EXERCISE BRIEF: Having found the line that contains "[69,439,273,451] submission/data_generation.py ->", please retype only it and every line after it up to the end of the entries, exactly as written.

[INFORMATION GIVEN — start]

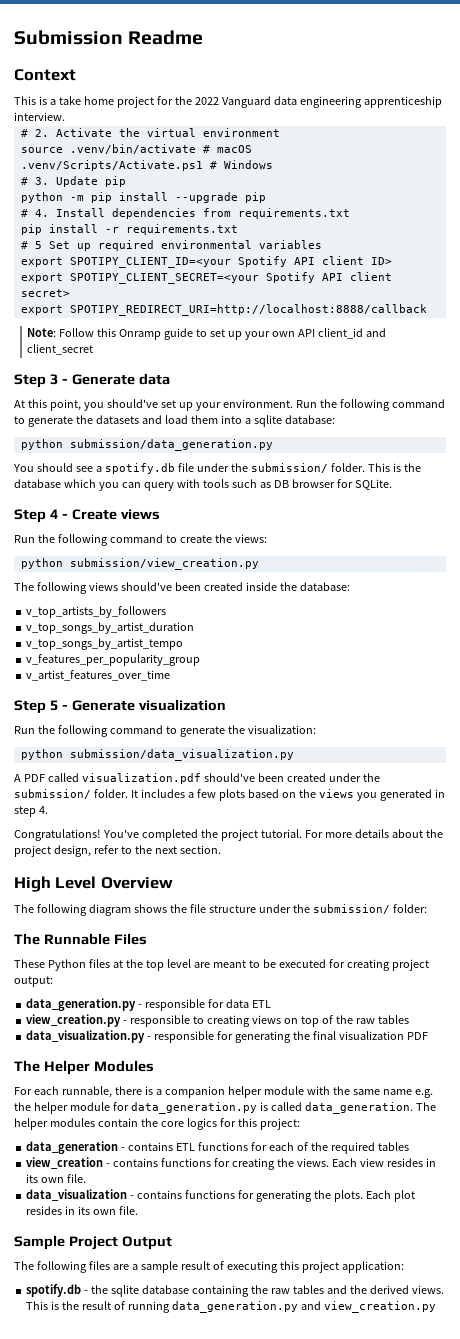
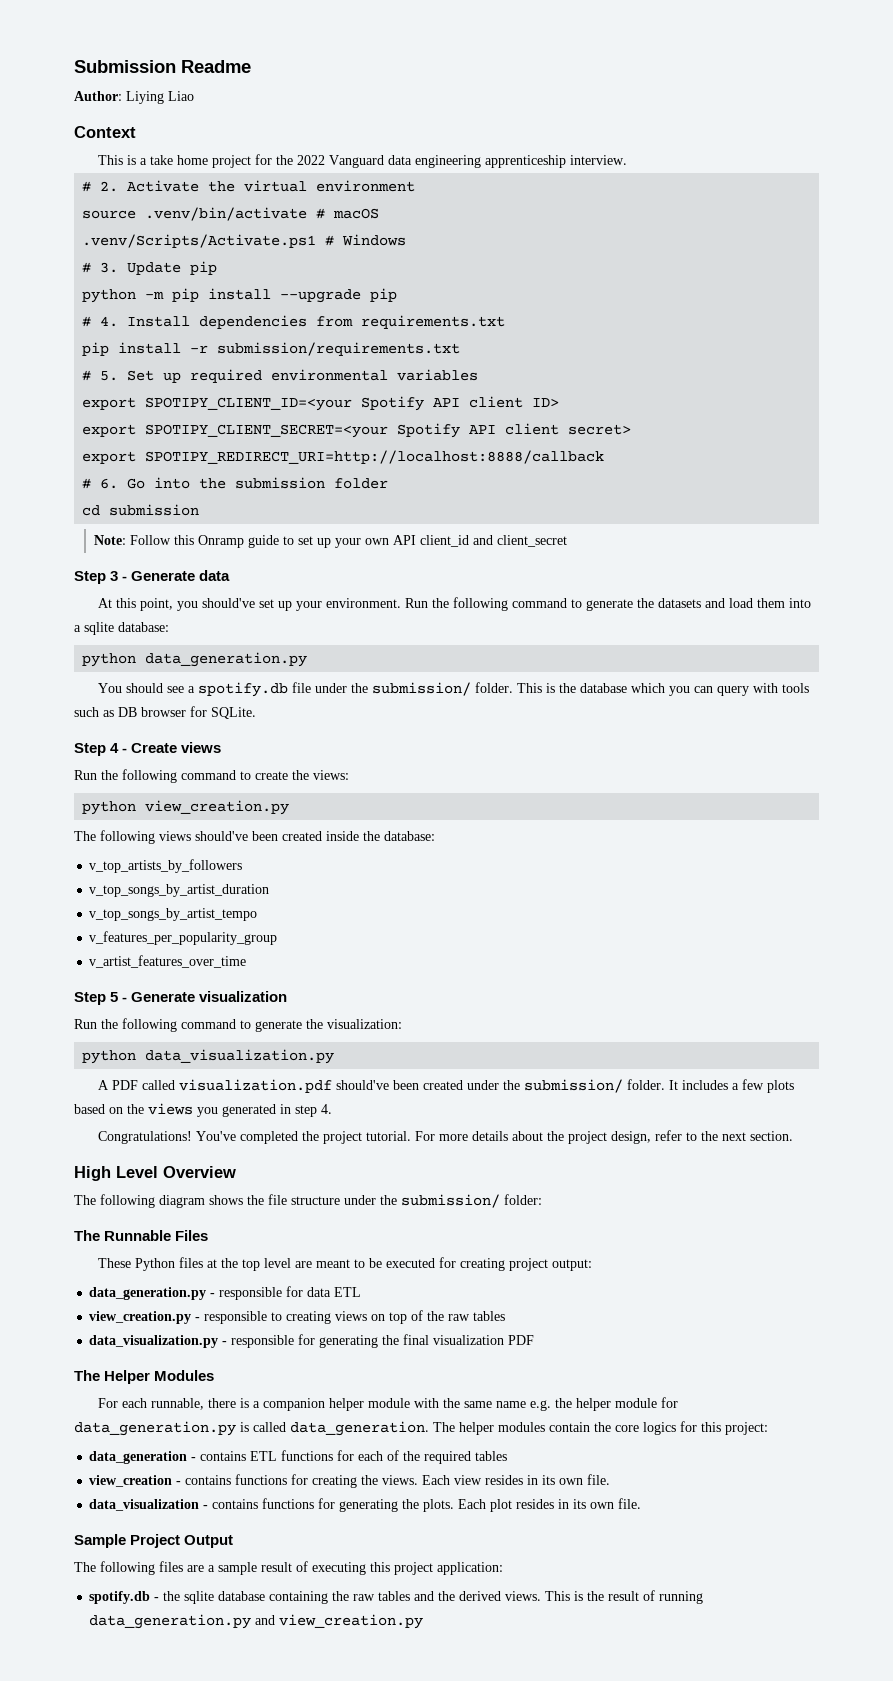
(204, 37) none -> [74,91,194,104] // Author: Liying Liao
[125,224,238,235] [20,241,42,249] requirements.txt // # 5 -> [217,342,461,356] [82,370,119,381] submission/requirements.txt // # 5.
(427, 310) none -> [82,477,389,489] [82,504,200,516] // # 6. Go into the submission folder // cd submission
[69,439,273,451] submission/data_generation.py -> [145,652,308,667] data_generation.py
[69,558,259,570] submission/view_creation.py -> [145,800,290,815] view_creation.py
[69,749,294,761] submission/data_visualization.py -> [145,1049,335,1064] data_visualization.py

[INFORMATION GIVEN — finish]

SOLVED PROBLEM:
[69,439,273,451] submission/data_generation.py -> [145,652,308,667] data_generation.py
[69,558,259,570] submission/view_creation.py -> [145,800,290,815] view_creation.py
[69,749,294,761] submission/data_visualization.py -> [145,1049,335,1064] data_visualization.py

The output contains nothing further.